I heard a comment at the weekend that got me thinking. The root cause of many addictions and mental health problems is unresolved grief. I pondered this and last night had a very weird dream about my great aunt who died when I was 12. I woke up singing a song in my head and it occurred to me to analyse my dream, something I have not done for a while. We have all the answers we need to help ourselves within ourselves if we are open to letting them be heard consciously. I realised that as a child I only felt unconditionally love by my great aunt and when she died I was confused.
I have been reading a book on time management and NLP. It mentioned about open loops in the mind. Things that are left unfinished can niggle away at your subconscious, small things as well as big and the book I was reading said that the unconscious cannot distinguish between he big and the small things. For years I thought it was a little toy duck that I was missing. It is a standing joke that the root of my problems is that my mother gave away my duck to the poor, as if we were not poor enough as it was. Maybe it was never the duck maybe it was the loss of the unconditional love of my aunt. Last nights dream was vivid, in bright colour and very real. At the end I found the place I had been searching for in recent dreams and I woke with the realisation that I never grieved for my loss. Children do not understand loss. It is also perhaps a sign that my daughters need to grieve the loss of their father. He is still alive but absent and unreachable consciously as he is resistant to seeking help for his many and varied problems.

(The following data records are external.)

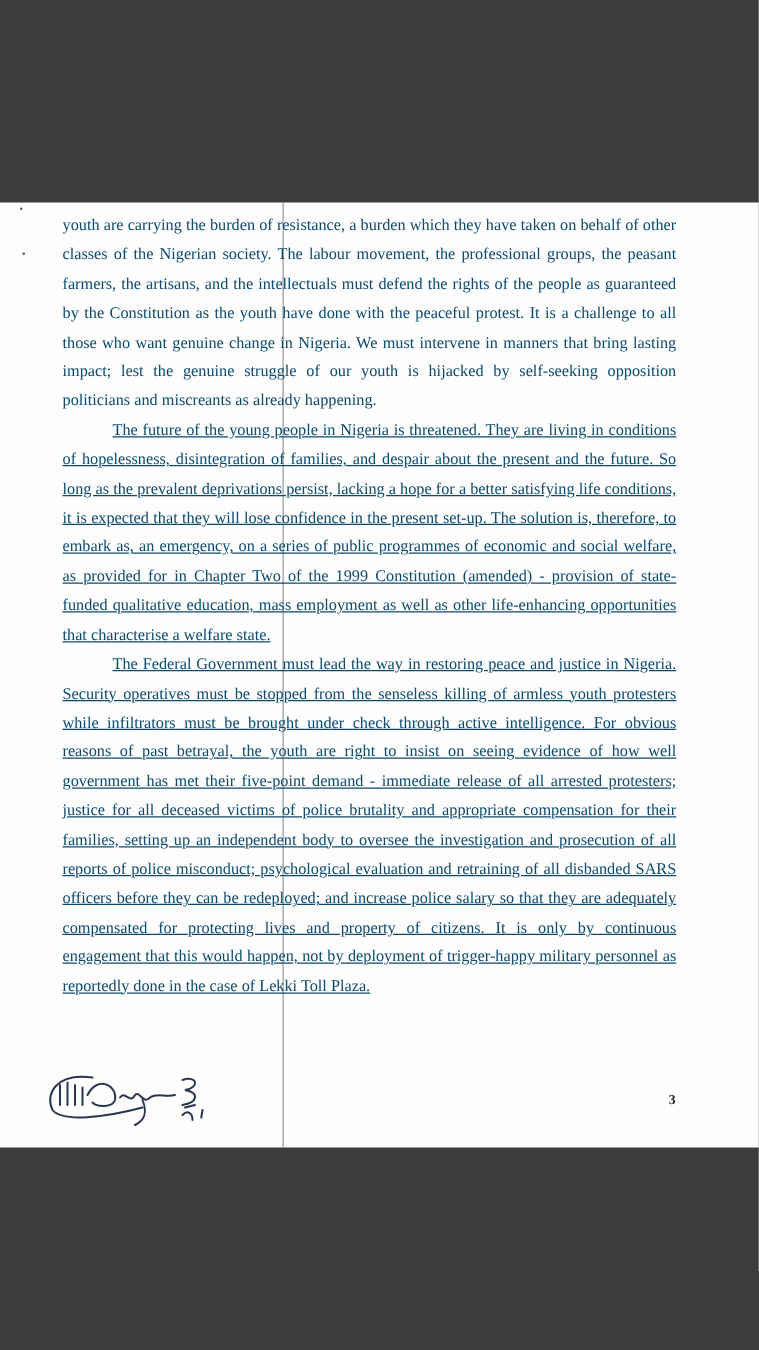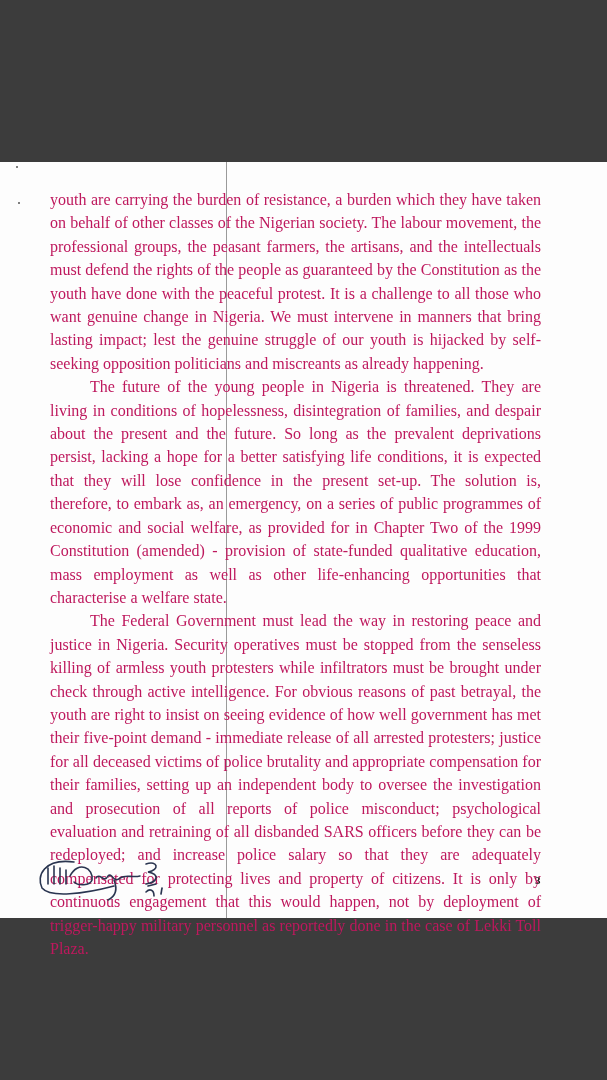--- a/index.html
+++ b/index.html
@@ -8,25 +8,25 @@
       font-family: "Liberation Serif", "DejaVu Serif", serif;
     }
     .page {
       position: absolute; left: 0; top: 162px; width: 607px; height: 756px; background: #fdfdfd;
     }
     .vline {
       position: absolute; left: 226px; top: 0; width: 1px; height: 756px; background: #9a9a9a;
     }
     .dot { position: absolute; width: 2px; height: 2px; background: #555; border-radius: 1px; }
     .text {
-      position: absolute; left: 50px; top: 26px; width: 491px;
-      font-size: 16px; line-height: 23.4px; color: #be185d; text-align: justify;
+      position: absolute; left: 50px; top: 6px; width: 491px;
+      font-size: 13px; line-height: 23.4px; color: #0c4a6e; text-align: justify;
     }
     .text p { margin: 0; }
-    .text p.indent { text-indent: 40px; }
+    .text p.indent { text-indent: 40px; text-decoration: underline; }
     .signature { position: absolute; left: 34px; top: 694px; width: 170px; height: 46px; }
     .page-num { position: absolute; left: 535px; top: 712px; font-size: 11px; color: #1a1a1a; font-weight: bold; }
   </style>
 </head>
 <body>
 
 <div class="page">
   <div class="vline"></div>
   <div class="dot" style="left:16px; top:4px;"></div>
   <div class="dot" style="left:18px; top:40px;"></div>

Grief is an important part of life. Living in rural Ireland was an eye opening experience for me when I attended my first wake. The tradition of the funeral parlour is now diminishing even in urban areas. It is perhaps all part of the move away from consumerism, away from running the country like a business, and towards a society where it is OK to grieve, it is OK to have and show emotions, and it is ok to be a person and not a consumer. I hope that I can finally grieve for my loss, for all the losses I am not even aware of and that I can recognise the need in others to give time to getting over those things that cause pain.
So today cut yourself even more slack than normal, as by now I hope that you cut yourself alot of slack, recognise the need to rest, to recover, to allow time to heal the wounds of life and most important dont force the flow.